There are both scalar and vector libraries, and for Cell/B.E. and POWER7 there are single instruction multiple data (SIMD) libraries as well. Note that the accuracy and exception handling might not be identical in MASS functions and system library functions.The MASS libraries are packaged with the IBM XL C/C++ and XL Fortran compilers, and are also available on the MASS Web site, for users of other compilers (such as gcc) for the target hardware.
The libraries are callable from C, C++, or Fortran source programs. The IBM XL C/C++ and IBM XL Fortran compilers are capable of recognizing opportunities to use MASS to accelerate the source program, and invoking it automatically without the need for source-program changes. This article shows you how to implement a technique that can help your organization leverage this powerful capability.
Any C, C++, or Fortran program that contains calls to mathematical library functions (such as exp, log, sin, cos, etc.) in a loop can potentially benefit from the techniques described in this article.
Auto-vectorization is a process whereby the IBM XL C/C++ or Fortran compilers recognize an opportunity to improve the performance of the program being compiled by replacing a call to a standard library (C/C++ libm or Fortran intrinsic) function in a loop with a call to the corresponding MASS vector function. Since the MASS vector functions are much faster (by a factor of up to about 30) than a repeated call to a standard library function, the resulting performance improvement can be substantial.
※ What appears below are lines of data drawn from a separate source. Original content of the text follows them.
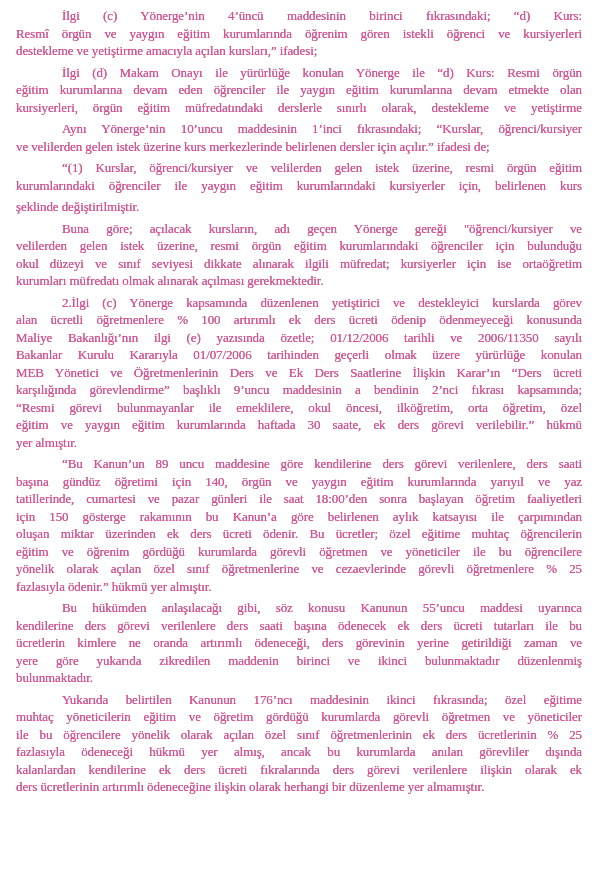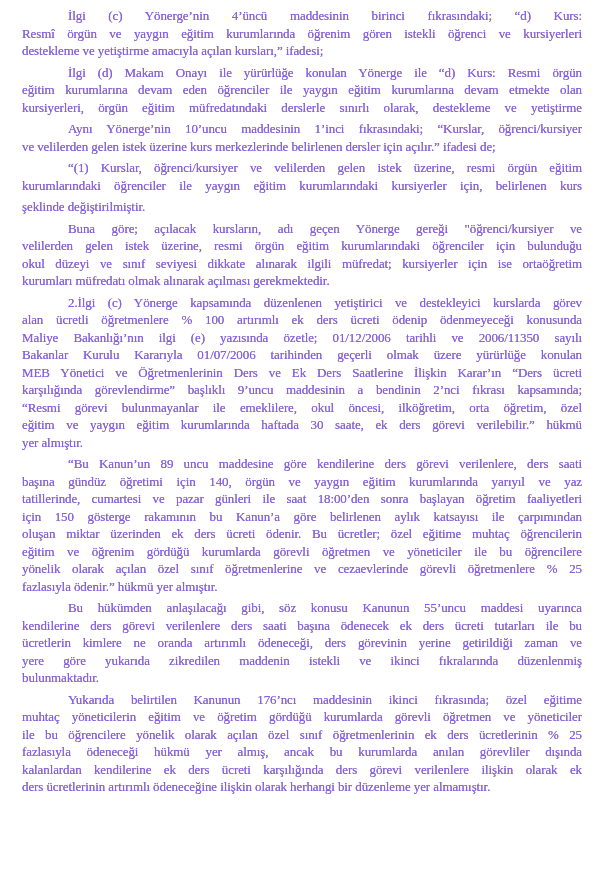--- a/index.html
+++ b/index.html
@@ -16,12 +16,12 @@
     box-sizing: border-box;
     width: 600px;
     height: 882px;
-    padding: 7px 18px 0 22px;
+    padding: 7px 18px 0 16px;
     background: #ffffff;
     font-family: "Liberation Serif", "DejaVu Serif", serif;
     font-size: 13px;
     letter-spacing: -0.1px;
-    color: #8b5cf6;
+    color: #ec4899;
     text-shadow: 0 0 0.4px rgba(25,25,25,0.55);
   }
   .para {

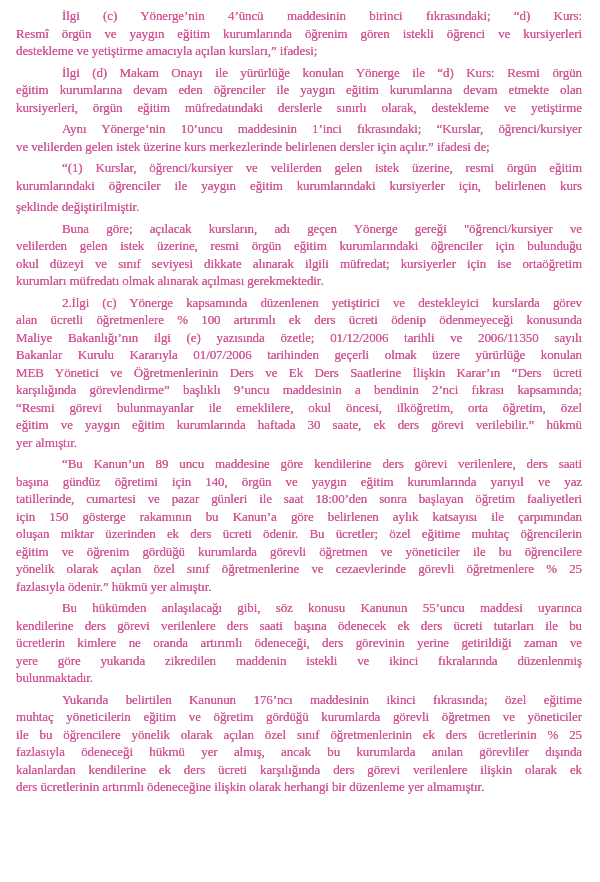--- a/index.html
+++ b/index.html
@@ -97,7 +97,7 @@
         <div class="line indent">Bu hükümden anlaşılacağı gibi, söz konusu Kanunun 55’uncu maddesi uyarınca</div>
         <div class="line">kendilerine ders görevi verilenlere ders saati başına ödenecek ek ders ücreti tutarları ile bu</div>
         <div class="line">ücretlerin kimlere ne oranda artırımlı ödeneceği, ders görevinin yerine getirildiği zaman ve</div>
-        <div class="line">yere göre yukarıda zikredilen maddenin istekli ve ikinci fıkralarında düzenlenmiş</div>
+        <div class="line">yere göre yukarıda zikredilen maddenin birinci ve ikinci bulunmaktadır düzenlenmiş</div>
         <div class="line last">bulunmaktadır.</div>
       </div>
       <div class="para">

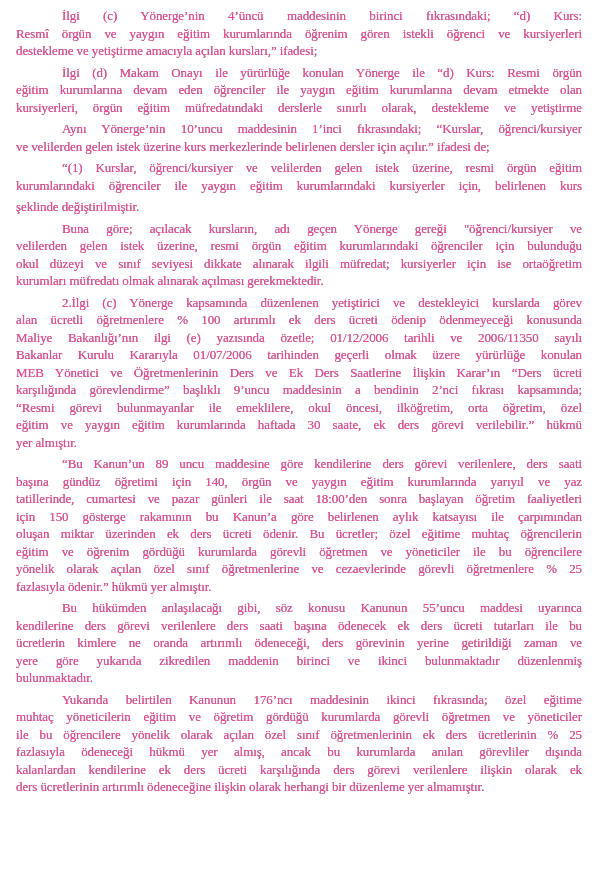--- a/index.html
+++ b/index.html
@@ -105,7 +105,7 @@
         <div class="line">muhtaç yöneticilerin eğitim ve öğretim gördüğü kurumlarda görevli öğretmen ve yöneticiler</div>
         <div class="line">ile bu öğrencilere yönelik olarak açılan özel sınıf öğretmenlerinin ek ders ücretlerinin % 25</div>
         <div class="line">fazlasıyla ödeneceği hükmü yer almış, ancak bu kurumlarda anılan görevliler dışında</div>
-        <div class="line">kalanlardan kendilerine ek ders ücreti karşılığında ders görevi verilenlere ilişkin olarak ek</div>
+        <div class="line">kalanlardan kendilerine ek ders ücreti fıkralarında ders görevi verilenlere ilişkin olarak ek</div>
         <div class="line last">ders ücretlerinin artırımlı ödeneceğine ilişkin olarak herhangi bir düzenleme yer almamıştır.</div>
       </div>
     </div>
A simple example is a loop that computes a particular function for multiple arguments, such as the following Fortran program.
subroutine sub (y, x, n)
real*8 y(*), x(*)
integer n, i
intrinsic exp
do i=1,n
y(i) = exp(x(i)) ! standard intrinsic
end do
end subroutine
|
With the appropriate compiler options, the compiler will recognize the opportunity to accelerate the program by replacing the repeated call to exp() with a single call to the corresponding MASS vector function vexp(), resulting in a program that behaves as though it were originally written as follows:
include 'massv.include'
subroutine sub (y, x, n)
real*8 y(*), x(*)
integer n
call vexp (y, x, n) ! MASS vector function
end subroutine
|
This is only a simple example, demonstrating the basic idea behind auto-vectorization. The XL compilers are actually able to recognize much more complicated opportunities, and will also try to rearrange the instructions in the source program if necessary in order to create auto-vectorization opportunities.
A more complicated and realistic example is examined in the case study section of this article.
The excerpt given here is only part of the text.